Ahli hidrologi Fakultas Teknik Universitas Indonesia, Firdaus Ali, kemarin, mengatakan, banjir yang setiap tahun melanda Jakarta bukan semata-mata bencana hidrologis. Persoalan itu merupakan buntut dari buruknya komunikasi dan koordinasi antarpemangku kepentingan serta lemahnya penegakan hukum.

Firdaus Ali mengatakan, meskipun ada Badan Kerja Sama Antarprovinsi (BKSP), komunikasi tidak terbangun baik. ”Setiap pemimpin daerah merasa menjadi raja, terutama di tempat masing-masing,” kata Firdaus Ali.

Komunikasi dan koordinasi antara pemerintah daerah dan pemerintah pusat pun setali tiga uang. Hal tersebut menyebabkan upaya teknis mencegah banjir menjadi tidak optimal. Untuk itu, ia menyarankan agar pemerintah pusat mengambil inisiatif menunjuk satu pejabat, atau kepala daerah, dan memberinya wewenang untuk menjadi koordinator pengelolaan sumber daya air. Selain itu, tentu saja dibutuhkan penegakan hukum.

Normalisasi sungai

Direktur Jenderal Sumber Daya Air Kementerian Pekerjaan Umum Mohammad Hasan menegaskan akan menindak semua pelanggar batas bantaran kali. Ia mencontohkan, kompleks bangunan permanen tepat di bantaran Pesanggrahan di kawasan Cipulir, Jalan Swadarma, hingga di Pos Pengumben, akan ditertibkan.

Normalisasi sungai-sungai di Jabodetabek ditargetkan selesai tahun 2016. ”Normalisasi Pesanggrahan kini sudah mencapai 60 persen lebih. Di Angke dan Sunter juga tengah digenjot. Sementara Ciliwung baru dimulai Januari ini,” katanya.

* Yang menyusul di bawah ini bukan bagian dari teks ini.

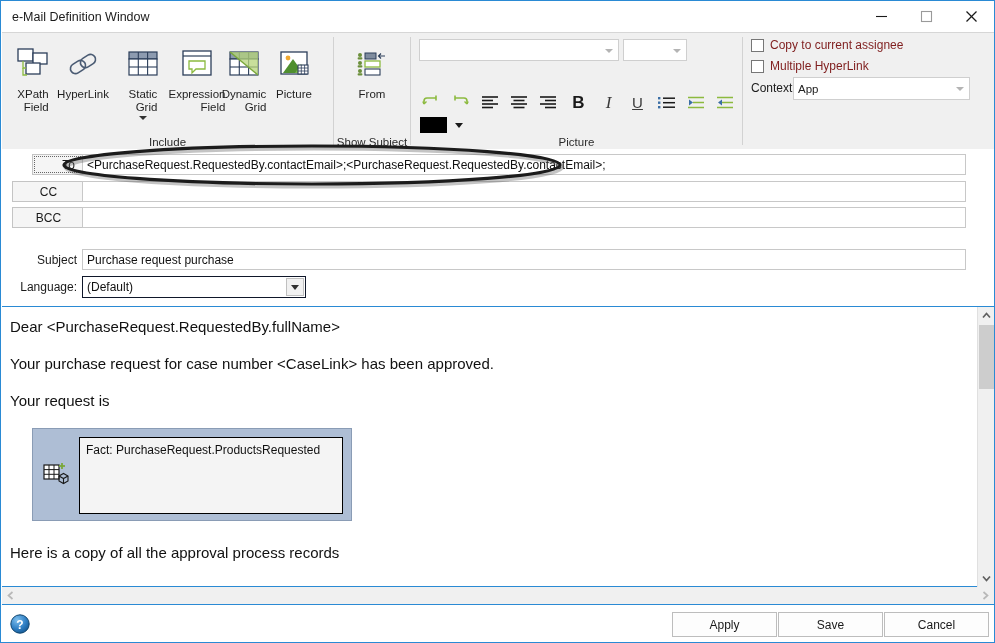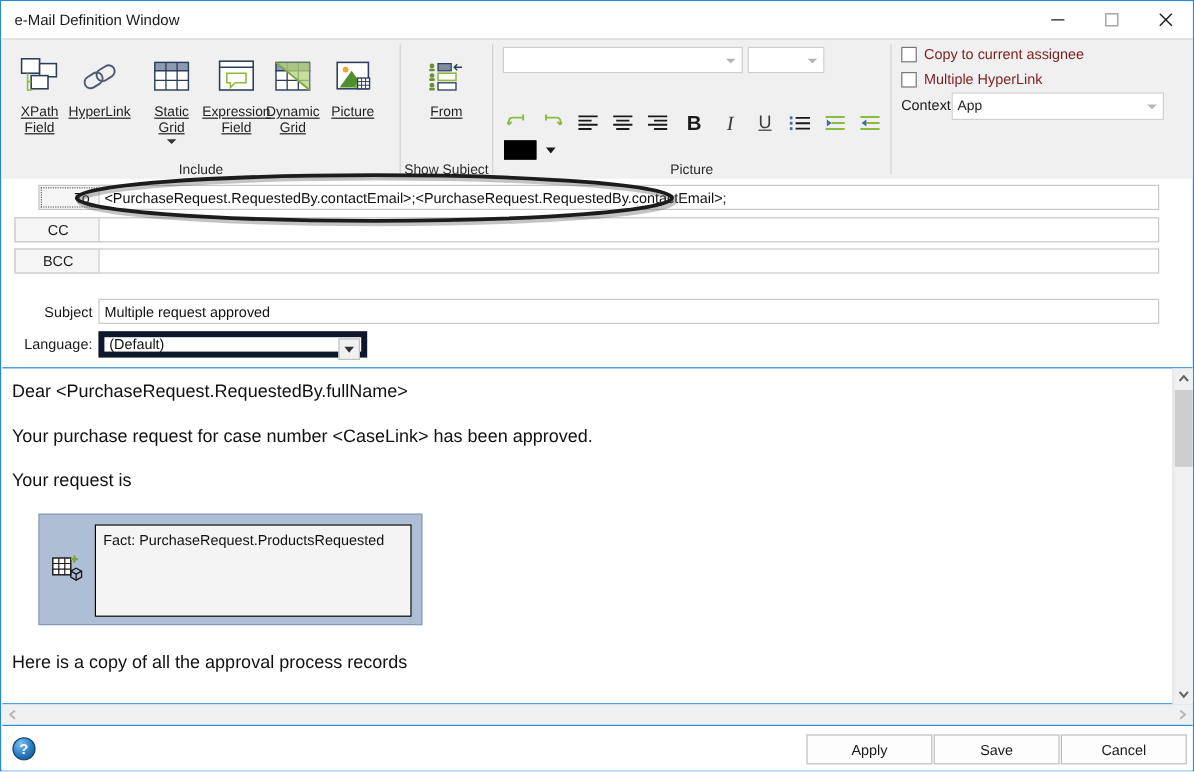--- a/index.html
+++ b/index.html
@@ -57,8 +57,8 @@
   }
   .bigbtn .ico { height: 46px; display: flex; align-items: center; justify-content: center; }
   .bigbtn .lbl {
-    font-size: 11.5px; color: #1f1f1f; line-height: 13px; text-align: center;
-    white-space: pre-line; margin-top: 1px; text-decoration: underline;
+    font-size: 11.5px; color: #1f1f1f; line-height: 13px; text-align: right;
+    white-space: pre-line; margin-top: 1px;
   }
   .caret-dn {
     width: 0; height: 0; margin-top: 2px;

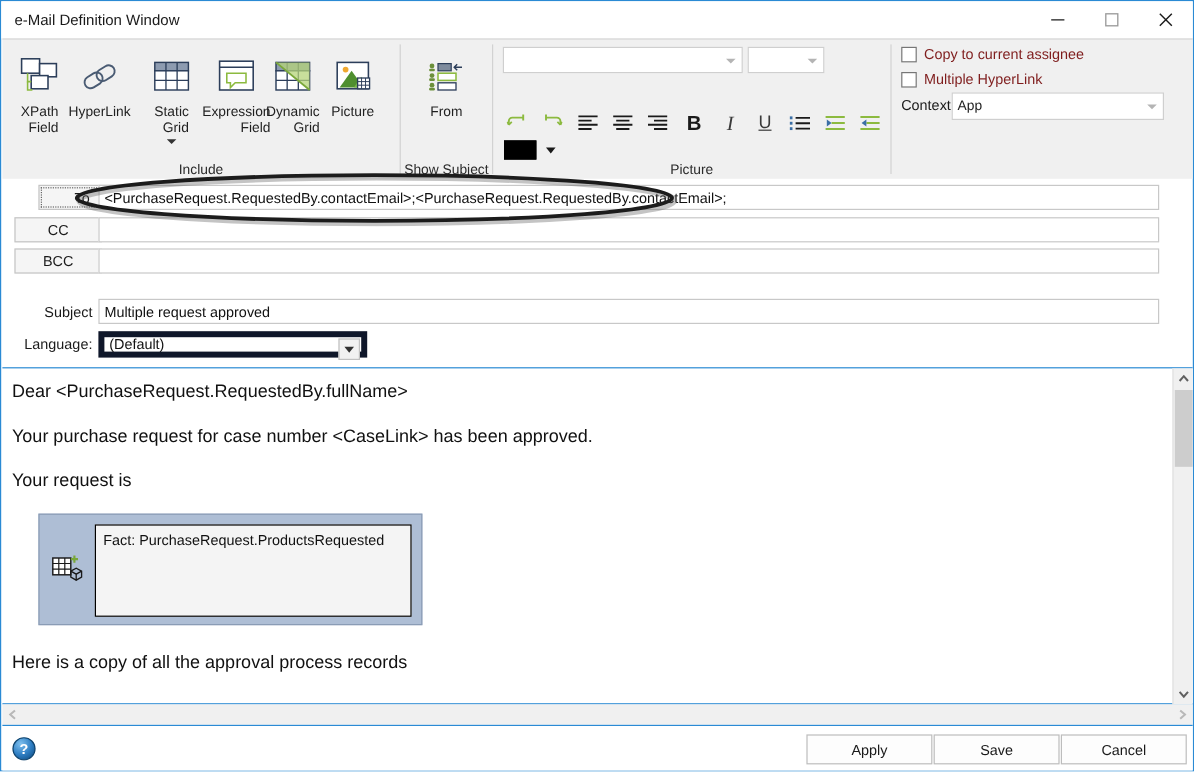--- a/index.html
+++ b/index.html
@@ -513,7 +513,7 @@
 
   <div class="lbl-right" style="left:0px; top:252px; width:76px">Subject</div>
   <div class="fld" style="left:81px; top:248px; width:884px">
-    <span>Multiple request approved</span>
+    <span>Purchase request purchase</span>
   </div>
 
   <div class="lbl-right" style="left:0px; top:279px; width:76px">Language:</div>

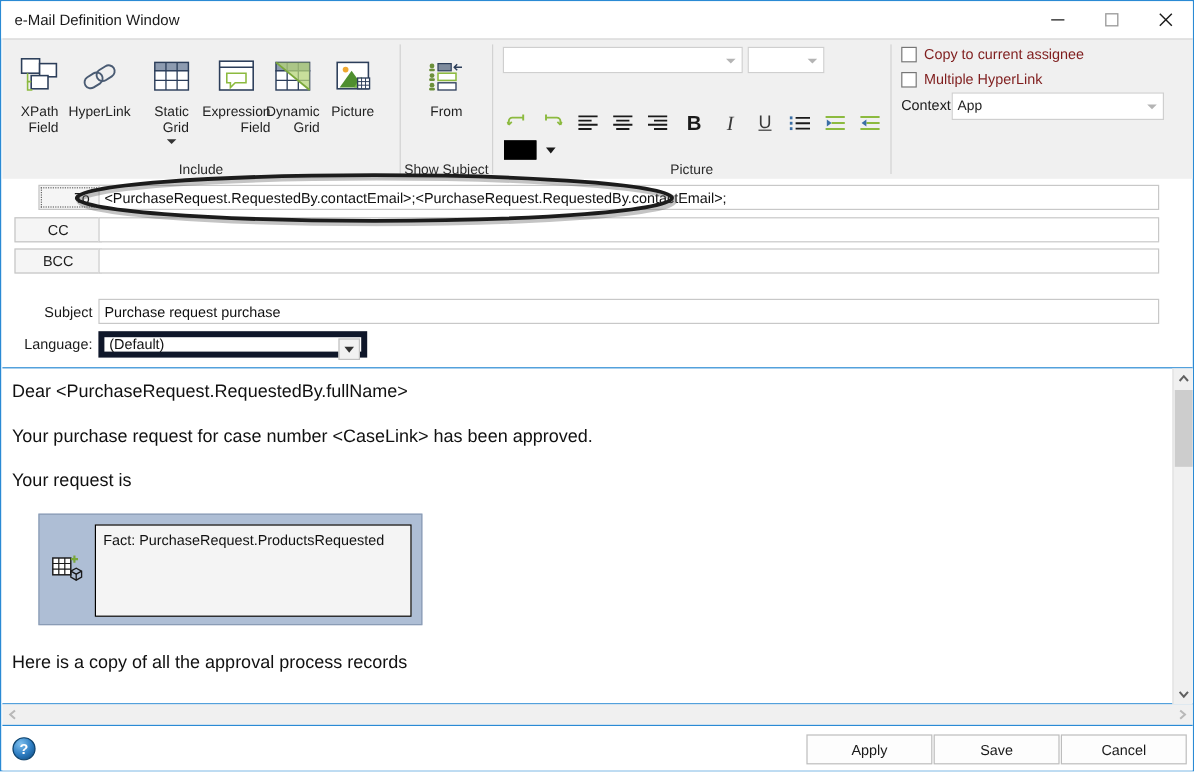--- a/index.html
+++ b/index.html
@@ -126,7 +126,7 @@
     position: absolute; font-size: 12px; color: #1a1a1a; text-align: right;
   }
   .dropfld {
-    position: absolute; height: 22px; background: #fff; border: 5px solid #0f172a;
+    position: absolute; height: 22px; background: #fff; border: 1px solid #0f172a;
     font-size: 12px; color: #111;
     display: flex; align-items: center; padding-left: 4px; cursor: default;
   }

Di sisi lain, normalisasi Ciliwung masih terkendala oleh relokasi penduduk. Kawasan di sepanjang Jalan TB Simatupang hingga Pintu Air Manggarai, sedikitnya dihuni 30.000 keluarga. Menurut Hasan, tanpa merelokasi warga bantaran, normalisasi Ciliwung sulit dilakukan.

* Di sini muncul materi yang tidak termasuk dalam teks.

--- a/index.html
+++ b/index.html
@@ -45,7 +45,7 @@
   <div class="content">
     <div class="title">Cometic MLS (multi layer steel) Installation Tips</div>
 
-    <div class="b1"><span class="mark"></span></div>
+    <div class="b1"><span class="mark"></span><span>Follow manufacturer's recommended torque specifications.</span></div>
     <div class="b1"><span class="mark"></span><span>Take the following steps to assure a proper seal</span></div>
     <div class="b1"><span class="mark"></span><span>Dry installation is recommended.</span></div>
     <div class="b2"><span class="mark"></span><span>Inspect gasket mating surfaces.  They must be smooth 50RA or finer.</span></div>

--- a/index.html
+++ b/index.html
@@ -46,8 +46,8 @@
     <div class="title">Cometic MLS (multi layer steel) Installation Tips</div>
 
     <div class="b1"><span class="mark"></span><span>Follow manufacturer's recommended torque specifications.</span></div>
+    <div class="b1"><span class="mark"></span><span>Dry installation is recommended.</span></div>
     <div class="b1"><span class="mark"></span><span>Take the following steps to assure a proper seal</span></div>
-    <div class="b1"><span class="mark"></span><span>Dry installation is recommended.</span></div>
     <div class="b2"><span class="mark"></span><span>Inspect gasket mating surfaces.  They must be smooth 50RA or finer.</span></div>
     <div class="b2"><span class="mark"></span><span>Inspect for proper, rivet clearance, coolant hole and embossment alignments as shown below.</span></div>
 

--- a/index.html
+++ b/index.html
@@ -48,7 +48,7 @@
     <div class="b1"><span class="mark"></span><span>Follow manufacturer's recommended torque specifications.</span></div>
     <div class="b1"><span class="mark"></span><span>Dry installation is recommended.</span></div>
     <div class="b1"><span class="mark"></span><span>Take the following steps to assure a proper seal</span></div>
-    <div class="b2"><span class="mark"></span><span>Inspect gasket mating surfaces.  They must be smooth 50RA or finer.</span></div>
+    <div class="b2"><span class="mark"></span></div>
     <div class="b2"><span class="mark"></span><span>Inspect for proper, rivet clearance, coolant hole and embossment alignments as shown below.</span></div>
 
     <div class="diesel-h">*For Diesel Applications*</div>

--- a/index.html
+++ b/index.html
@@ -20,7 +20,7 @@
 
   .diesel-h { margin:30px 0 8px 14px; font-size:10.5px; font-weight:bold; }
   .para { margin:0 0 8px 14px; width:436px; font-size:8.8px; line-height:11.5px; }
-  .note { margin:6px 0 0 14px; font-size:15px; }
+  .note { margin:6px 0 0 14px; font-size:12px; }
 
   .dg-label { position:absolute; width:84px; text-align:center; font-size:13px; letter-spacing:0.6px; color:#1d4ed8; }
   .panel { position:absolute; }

Ahli lingkungan Universitas Indonesia, Tarsoen Waryono, dan penggerak peta hijau Nirwono Joga meminta pemerintah pusat maupun daerah segera mengambil tindakan untuk mengatasi bencana banjir dan longsor agar tidak selalu berulang.

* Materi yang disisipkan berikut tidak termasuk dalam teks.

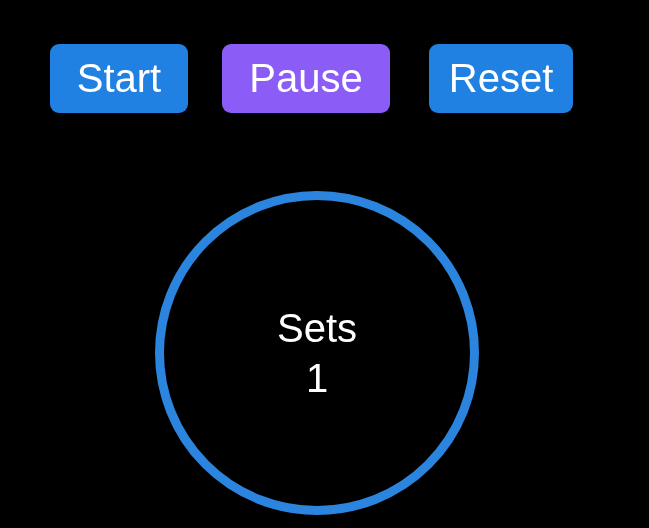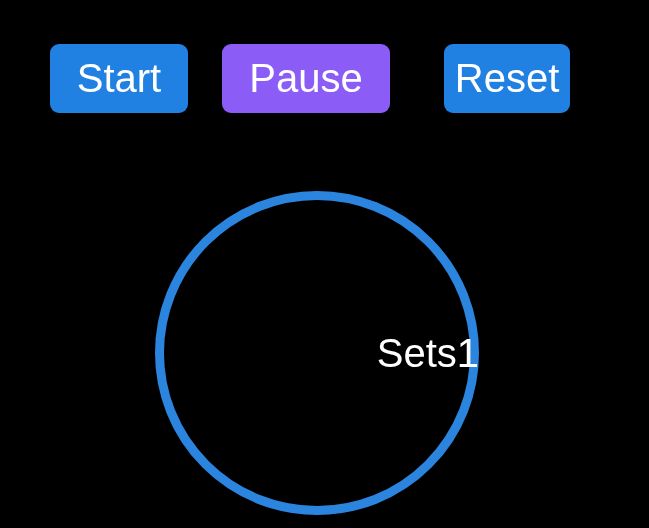--- a/index.html
+++ b/index.html
@@ -55,7 +55,7 @@
 
   #btn-start { left: 50px;  width: 138px; }
   #btn-pause { left: 222px; width: 168px; }
-  #btn-reset { left: 444px; width: 126px; }
+  #btn-reset { left: 429px; width: 144px; }
 
   
   .ring-wrap {

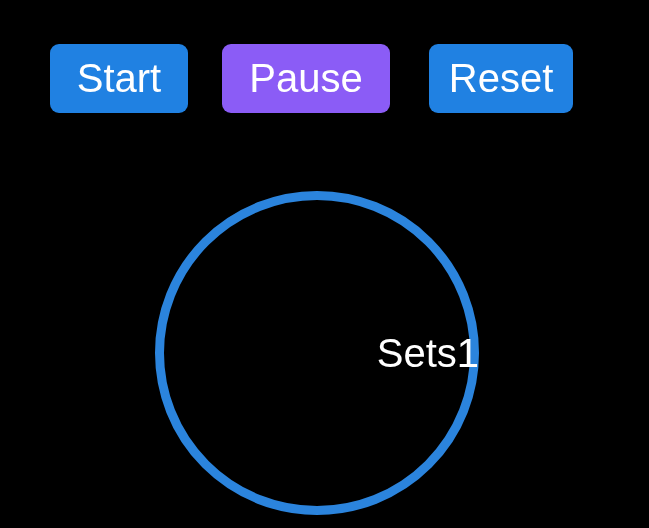--- a/index.html
+++ b/index.html
@@ -82,8 +82,9 @@
     width: 324px;
     height: 324px;
     display: flex;
+    flex-direction: column;
     align-items: center;
-    justify-content: flex-end;
+    justify-content: center;
     pointer-events: none;
   }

”Perbaikan lingkungan termasuk kawasan hutan di hulu sungai di Puncak, Bogor, sampai situ-situ dan waduk yang tidak hanya di Jakarta, tetapi juga di Tangerang, Bekasi, dan Depok harus direvitalisasi,” kata Tarsoen.

Nirwono menambahkan, ada lima langkah memutus mata rantai banjir. Langkah itu adalah revitalisasi saluran air makro-meso-mikro secara terpadu, bebas sampah dan bangunan; normalisasi 13 sungai menjadi lebih lebar dan dalam, serta relokasi warga ke rumah susun; revitalisasi daerah tangkapan air yang terdiri dari 42 waduk dan 14 situ di Jakarta serta 200 waduk/situ di Bodetabek; perbanyak ruang terbuka hijau dari 9,8 persen menjadi 30 persen sebagai daerah resapan air; terakhir rekayasa sosial agar warga sukarela bergeser ke rumah susun, juga gerakan massal pembangunan sumur resapan air.

Dampak banjir

Banjir yang merendam sekitar 10 persen wilayah Jakarta berdampak pada terganggunya infrastruktur vital. Senin lalu ada 13 titik jalan yang tergenang hingga kedalaman 1 meter dan melumpuhkan lalu lintas di sekitarnya. Salah satunya di Jalan TB Simatupang, tepatnya di depan Plaza Oleos dan Kantor DPP PAN.